Cepheids follow a period-luminosity relation. Period luminosity relationship states that ‘more luminous cepheids pulsated more slowly’. This concept was put forward by Henrietta Leavitt in 1912. The period of cepheid can be calculated from its light curve which can be used to estimate the Cepheid’s luminosity. Knowing its magnitude and luminosity we can calculate the distance using the relation
m - M = 5 log(d/10)
where m is the apparent magnitude, M the absolute magnitude and d the distance to the star in parsecs.
Figure 2: Light curve of cepheid Delta Cephei. The image can be found here.
One of the largest population of pulsating variables are the long-period variables (LPVS). They are pulsating red giants or supergiants with periods ranging from 30 to 1000 days. Long-period variables are further subdivided into two major subclasses, the Mira type and the semiregular variables.
a. Mira variable
These are periodic red giant variables that vary with periods of 80 to 1000 days in magnitudes as high as 2.5 in the visible bands. Mira type variables are red giant stars, often of enormous size. Their high luminosity means that they can be detected at large distances. Many of them are slowly ejecting a steady stream of matter into the surrounding space and this mass loss has dramatic consequences on their future evolution. They have weak outer layers in their atmosphere which gets heated from regular pulsations. These are interesting due to their similar size as the Sun and that they are undergoing a late stage of the same evolutionary path that all one-solar mass stars, including the Sun, will experience.
b. Semi-regular variable
Semiregular variables are giants or supergiants which show appreciable periodicity accompanied by semiregular or irregular light variation. Their periods range from 30 to 1000 days, generally with amplitude variations of fewer than 2.5 magnitudes.
RR Lyrae stars are of short period (.05 to 1.2 days), pulsating white giant stars, usually of spectral class A. They are older and less massive than Cepheids. The amplitude of variation of RR Lyrae is generally from .3 to 2 magnitudes.
RV Tauri Star
RV Tauri stars are yellow supergiants having a characteristic light variation with deep and shallow minima. Their periods, defined as the interval between two deep minima range from 30 to 150 days. They show brightness variations of up to 3 magnitudes. Some of these stars show long term cyclic variations from hundreds of thousands of days. Generally, their spectral class ranges from G to K.

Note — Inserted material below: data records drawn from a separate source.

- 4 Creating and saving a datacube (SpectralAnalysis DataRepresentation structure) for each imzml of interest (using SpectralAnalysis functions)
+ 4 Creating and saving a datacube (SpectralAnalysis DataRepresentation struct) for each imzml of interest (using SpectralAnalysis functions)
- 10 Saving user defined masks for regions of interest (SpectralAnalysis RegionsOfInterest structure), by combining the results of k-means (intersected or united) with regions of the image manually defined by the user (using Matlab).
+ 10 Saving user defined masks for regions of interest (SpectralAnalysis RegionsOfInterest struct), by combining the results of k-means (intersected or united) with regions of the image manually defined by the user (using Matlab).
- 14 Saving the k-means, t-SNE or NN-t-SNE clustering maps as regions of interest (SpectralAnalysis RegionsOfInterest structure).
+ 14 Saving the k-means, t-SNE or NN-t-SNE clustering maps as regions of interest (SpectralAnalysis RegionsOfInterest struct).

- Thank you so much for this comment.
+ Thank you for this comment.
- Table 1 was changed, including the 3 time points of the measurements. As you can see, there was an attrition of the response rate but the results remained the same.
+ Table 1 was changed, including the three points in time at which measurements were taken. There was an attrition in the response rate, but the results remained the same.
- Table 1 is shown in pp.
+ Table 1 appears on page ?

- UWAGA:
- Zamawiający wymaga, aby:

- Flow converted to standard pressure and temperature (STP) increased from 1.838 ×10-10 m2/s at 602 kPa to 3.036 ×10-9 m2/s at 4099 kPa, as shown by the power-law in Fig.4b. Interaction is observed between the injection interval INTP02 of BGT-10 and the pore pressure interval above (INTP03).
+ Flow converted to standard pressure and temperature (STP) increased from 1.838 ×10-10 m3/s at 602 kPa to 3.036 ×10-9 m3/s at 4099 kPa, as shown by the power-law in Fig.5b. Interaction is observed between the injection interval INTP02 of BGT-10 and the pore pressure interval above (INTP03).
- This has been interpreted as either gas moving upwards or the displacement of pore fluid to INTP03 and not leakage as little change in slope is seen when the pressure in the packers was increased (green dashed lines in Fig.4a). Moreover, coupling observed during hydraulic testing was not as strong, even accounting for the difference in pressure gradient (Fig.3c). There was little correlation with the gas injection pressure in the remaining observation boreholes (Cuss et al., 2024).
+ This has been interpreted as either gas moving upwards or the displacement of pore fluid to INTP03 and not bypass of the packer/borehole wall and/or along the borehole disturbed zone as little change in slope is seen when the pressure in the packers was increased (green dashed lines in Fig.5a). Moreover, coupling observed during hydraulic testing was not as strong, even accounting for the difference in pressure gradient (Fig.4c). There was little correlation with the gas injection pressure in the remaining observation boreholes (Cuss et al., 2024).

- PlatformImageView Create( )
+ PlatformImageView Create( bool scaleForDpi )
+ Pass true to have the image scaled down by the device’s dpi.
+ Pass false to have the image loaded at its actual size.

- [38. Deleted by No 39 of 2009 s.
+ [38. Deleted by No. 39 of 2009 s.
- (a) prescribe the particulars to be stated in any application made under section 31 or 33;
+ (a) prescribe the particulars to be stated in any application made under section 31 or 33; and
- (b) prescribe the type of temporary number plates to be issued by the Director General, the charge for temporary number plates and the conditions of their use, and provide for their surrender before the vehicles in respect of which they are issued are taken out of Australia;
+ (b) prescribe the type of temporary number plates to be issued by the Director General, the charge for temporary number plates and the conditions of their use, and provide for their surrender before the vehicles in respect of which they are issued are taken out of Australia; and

Figure 3: Light curve of RV Tauri star R Scuti. Image courtesy: Wikimedia commons
5.2. Cataclysmic variable stars
Eruptive variables are stars varying in brightness because of violent outbursts caused by thermonuclear processes in their surface layers. They exhibit significant and rapid changes in their luminosity which is usually accompanied by mass outflow in the form of stellar winds of variable intensity. These are a system of two stars (binary system) orbiting very close to each other. One of them is a normal sunlike or giant star, while the other is a white dwarf. Some of the outermost material from the larger star is pulled away by the white dwarf’s gravity, but this material does not fall directly onto the white dwarf. Instead, it builds up in a disk called an accretion disk, which orbits the white dwarf. Thus, the eruptive variable star is a combination of normal or giant stars, white dwarf and accretion disk as shown in the following figure.
Figure 4: A cataclysmic variable star. The image can be found here.
The combination of main-sequence or giant stars, white dwarf and accretion disk lead to celestial fireworks. So, instead of varying like pulsating variables, eruptive variables exhibit outbursts of activity. Some events may result in the destruction of the star while others can reoccur one or more times. These are called recurrent novae. The changes in their light curves are usually very unpredictable and tend to be sudden and dramatic.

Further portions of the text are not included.